Correlation Between Amgen and Omni Health
Can any of the company-specific risk be diversified away by investing in both Amgen and Omni Health at the same time? Although using a correlation coefficient on its own may not help to predict future stock returns, this module helps to understand the diversifiable risk of combining Amgen and Omni Health into the same portfolio, which is an essential part of the fundamental portfolio management process.
By analyzing existing cross correlation between Amgen Inc and Omni Health, you can compare the effects of market volatilities on Amgen and Omni Health and check how they will diversify away market risk if combined in the same portfolio for a given time horizon. You can also utilize pair trading strategies of matching a long position in Amgen with a short position of Omni Health. Check out your portfolio center. Please also check ongoing floating volatility patterns of Amgen and Omni Health.
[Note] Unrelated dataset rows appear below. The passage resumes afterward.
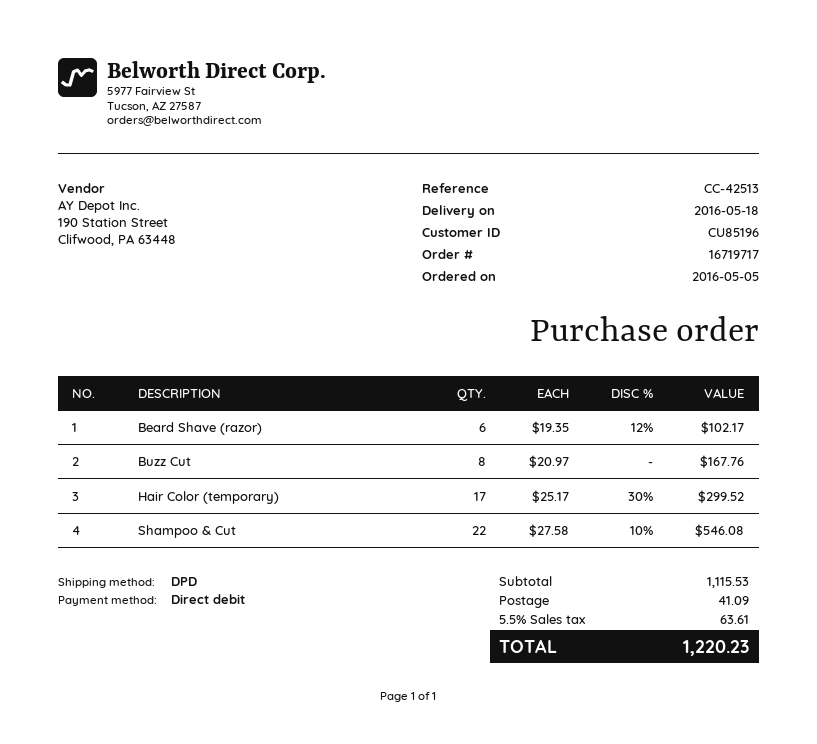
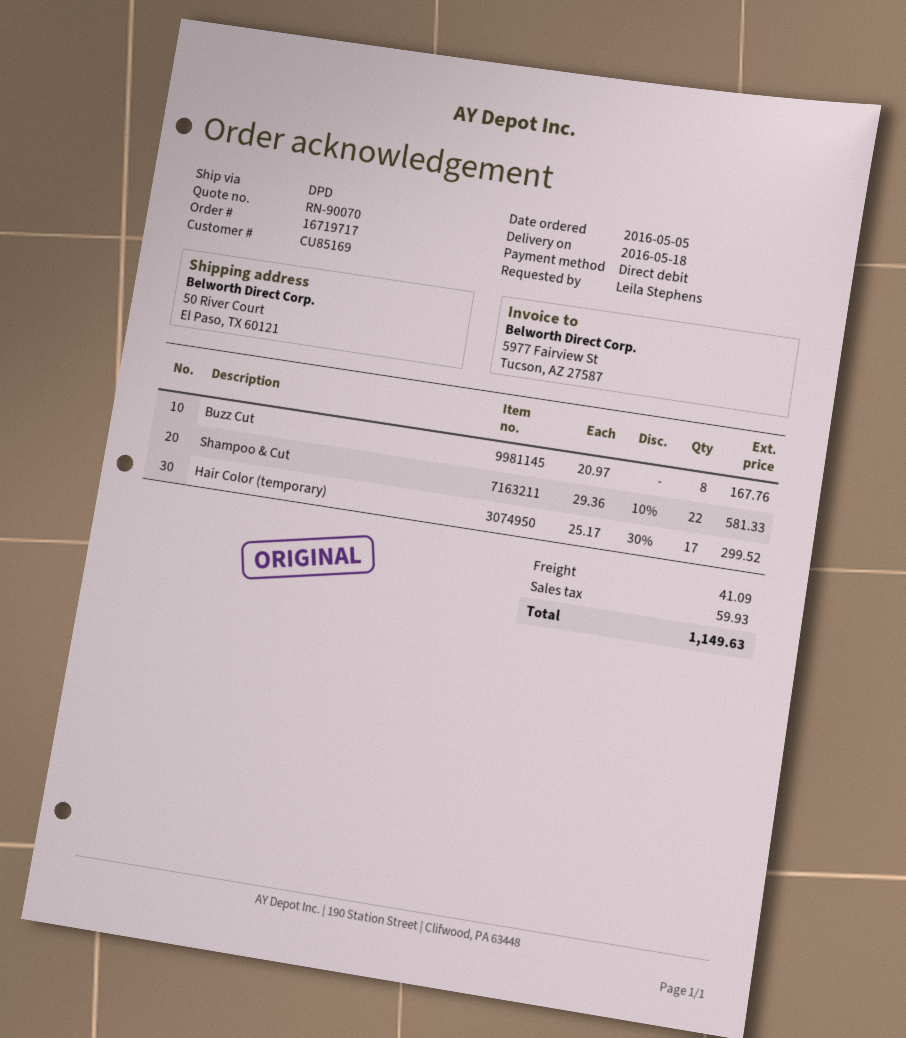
customer number: CU85196 -> CU85169
Beard Shave (razor): 6 x 19.35 - 12% = 102.17 -> none
Shampoo & Cut: 22 x 27.58 - 10% = 546.08 -> 22 x 29.36 - 10% = 581.33
tax: 63.61 -> 59.93
total: 1220.23 -> 1149.63

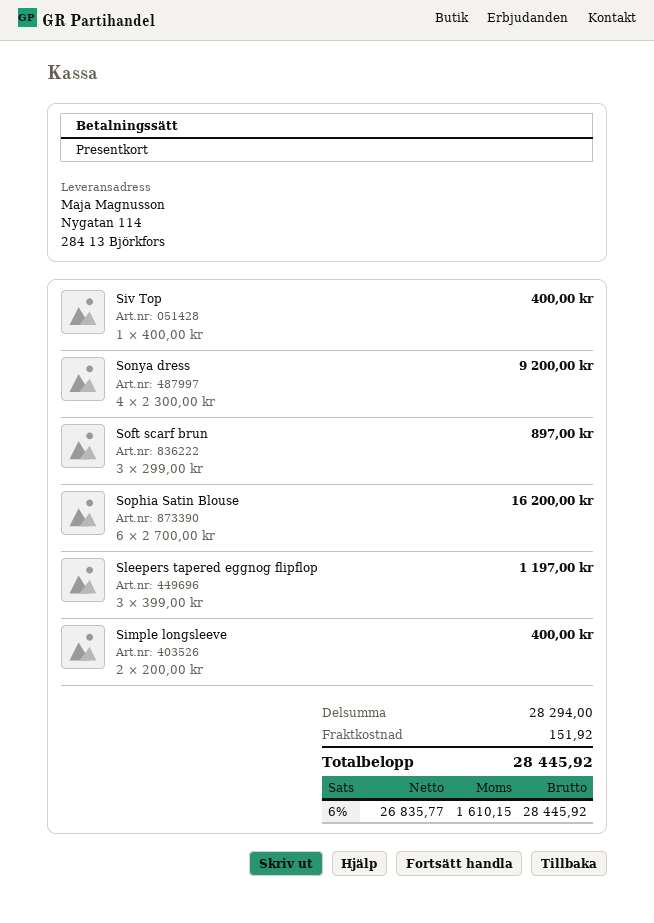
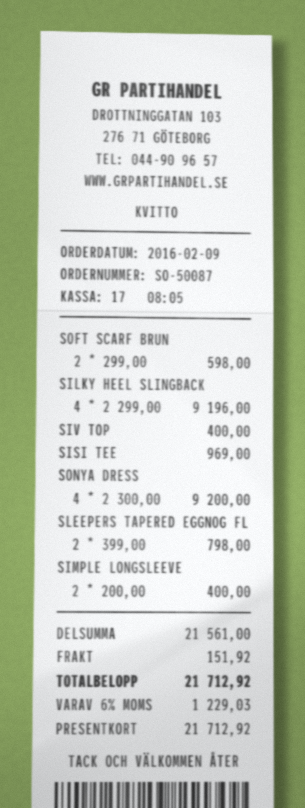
Soft scarf brun: 3 x 299.00 = 897.00 -> 2 x 299.00 = 598.00
Sophia Satin Blouse: 6 x 2700.00 = 16200.00 -> none
Sleepers tapered eggnog flipflop: 3 x 399.00 = 1197.00 -> 2 x 399.00 = 798.00
SILKY HEEL SLINGBACK: none -> 4 x 2299.00 = 9196.00
SISI TEE: none -> 1 x 969.00 = 969.00
subtotal: 28294.00 -> 21561.00
tax: 6% = 1610.15 -> 6% = 1229.03
total: 28445.92 -> 21712.92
Diversification Opportunities for Amgen and Omni Health
0.0 | Correlation Coefficient |
Pay attention - limited upside
The 3 months correlation between Amgen and Omni is 0.0. Overlapping area represents the amount of risk that can be diversified away by holding Amgen Inc and Omni Health in the same portfolio, assuming nothing else is changed. The correlation between historical prices or returns on Omni Health and Amgen is a relative statistical measure of the degree to which these equity instruments tend to move together. The correlation coefficient measures the extent to which returns on Amgen Inc are associated (or correlated) with Omni Health. Values of the correlation coefficient range from -1 to +1, where. The correlation of zero (0) is possible when the price movement of Omni Health has no effect on the direction of Amgen i.e., Amgen and Omni Health go up and down completely randomly.
Pair Corralation between Amgen and Omni Health
Given the investment horizon of 90 days Amgen Inc is expected to under-perform the Omni Health. But the stock apears to be less risky and, when comparing its historical volatility, Amgen Inc is 75.12 times less risky than Omni Health. The stock trades about -0.16 of its potential returns per unit of risk. The Omni Health is currently generating about 0.13 of returns per unit of risk over similar time horizon. If you would invest 0.00 in Omni Health on September 12, 2024 and sell it today you would earn a total of 0.00 from holding Omni Health or generate 9.223372036854776E16% return on investment over 90 days.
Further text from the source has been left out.